I've had someone snicker at my going to this extent for what should be a simple repair job. I hope the web page and pictures may help someone with a similar problem. While I had the generator dismantled and the engine apart the cleaning and added work were relatively simple. It took about a week for parts to arrive, so the added effort created no furter delay in completion. It produced a much better result than a quick repair job.
I bought the generator because it wasn't working properly. The engine ran well but the output voltage was unsteady. The problem seemed to be related to inconsistant engine speed. I expected a spring to be missing or something else silly like that. As I started troubleshooting it became clear the problem was a bit more involved. The governor lever didn't have any tension regardless of engine speed. Something inside the engine had failed. The fun begins.
In order to get at the engine, the entire generator must be dismantled. The plastic end covers come off, fuel tank, heat shield, and so on. The rotor must be removed from the tapered engine shaft before the engine casing can be removed. Removing the rotor is a two person job. The long bolt must be removed from the center of the rotor. The bolt at the other end of the crank needs to be held in place in order to loosen the rotor bolt. Remove the lock washer and put the bolt back in place. Leave the width of the bolt between the head and the top of the rotor shaft. Hold the entire engine vertically above the work bench, holding tightly to the rotor. Hit the rotor bolt sharply with a hammer to knock it loose from the tapered shaft. Be careful not to strike the side of the shaft as it will damage the bearing assembly.
Check the work bench. It's a piece of plywood over the top of my former Briggs & Stratton 5500W generator.
Once opened up I found the governor lever had broken off and damaged the governor wheel.
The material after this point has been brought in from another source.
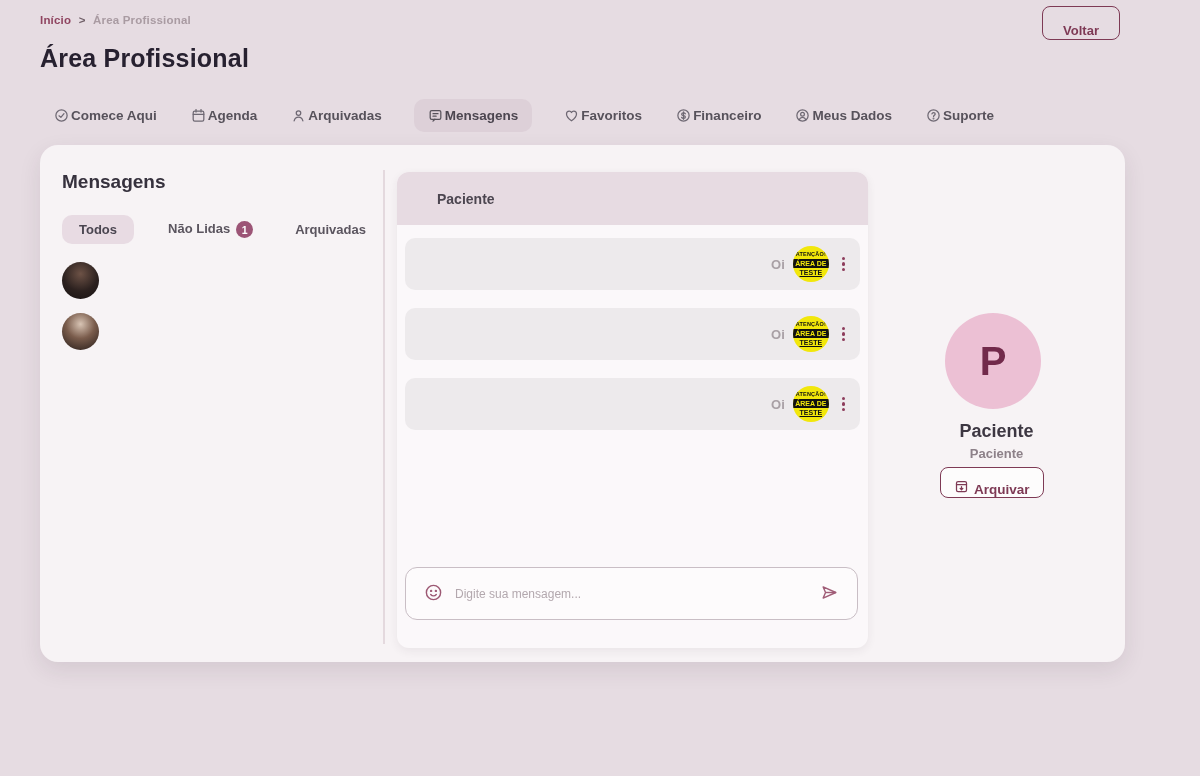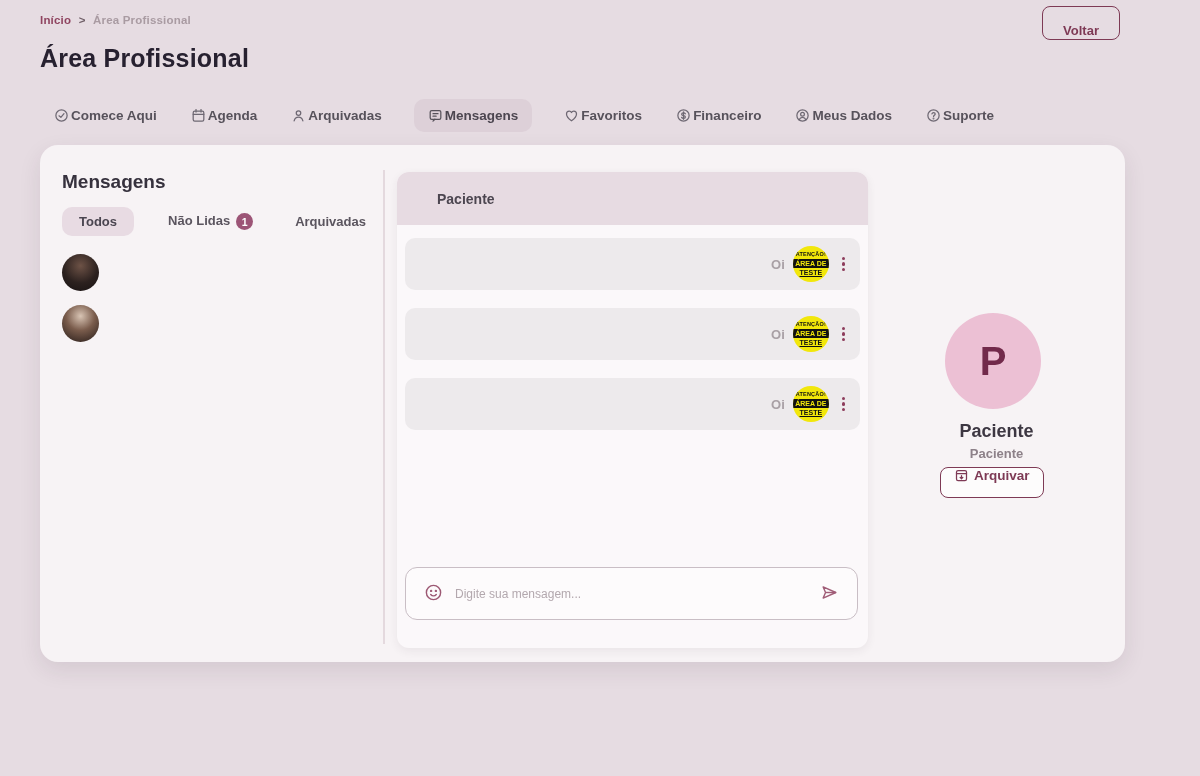"Todos" .lp-filters { margin-top: 14px -> 22px }
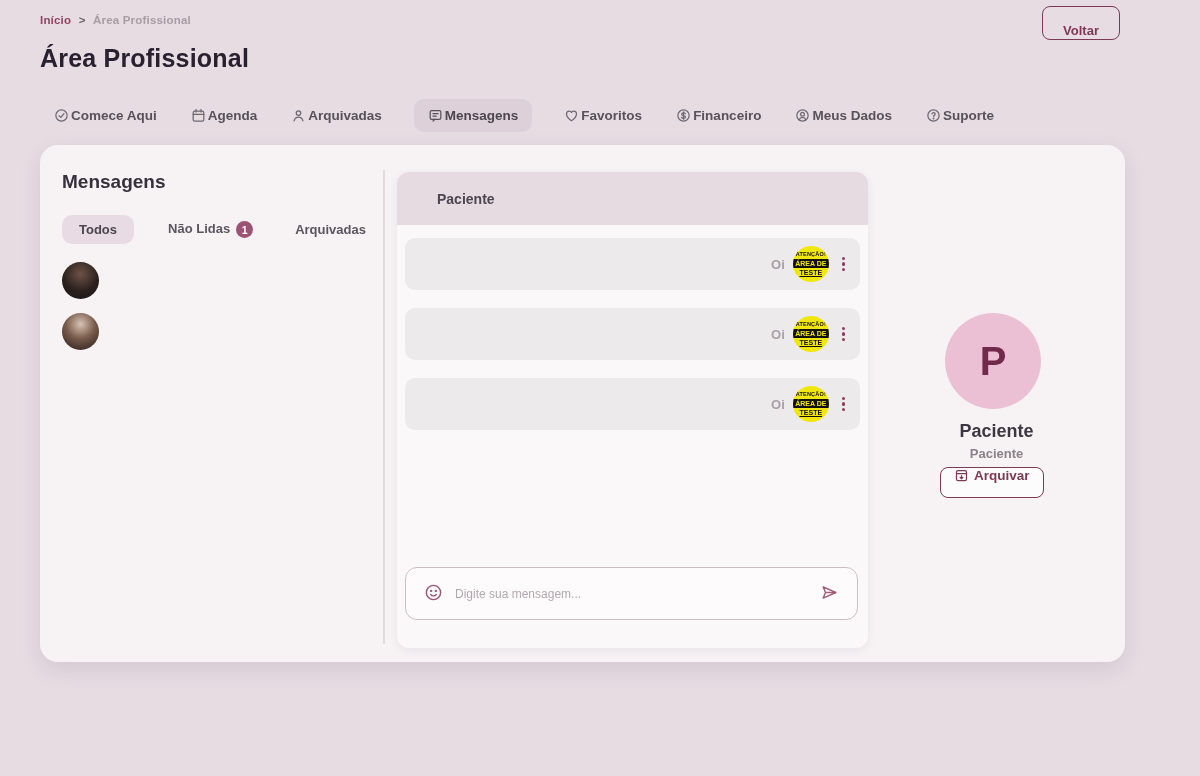"Arquivar" .btn-archive { align-items: flex-start -> flex-end }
New parts were ordered.
While waiting for the parts to arrive I carefully inspected all parts inside the generator. The engine seems in very good condition. No further problems were found and the cause of the governor failure remains a mystery. It was also an opportunity to clean everything. The casings and covers were loaded into the dishwasher. I removed as much oil and residue from inside the engine as possible and cleaned the outer case.
My wife doesn't bother complaining any more as she knows it's pointless... The dishwasher was none the worse afterwards.
Notice the metal gear on the main crankshaft has 21 teeth. The plastic camshaft gear has 42 teeth. The camshaft will turn once for every two turns of the crankshaft. This makes timing the valves easy. There are timing marks on both gears to ensure proper timing during assembly. Another interesting part of many small engines is the spark plug will fire on every rotation of the engine. It will fire at the top of the exhaust stroke and again at the top of the compression stroke.
When the parts arrived it was relatively simple to reassemble. Even so I had to take things apart along the way after forgetting a piece here and there. It took about an hour to put back together. Fortunately there were no parts left over at the end. The bearing at the end of the rotor was cleaned and regreased prior to assembly. New stainless steel screws were used to hold the side panels in place. It seemed like a good time to put in a new air filter and a new spark plug.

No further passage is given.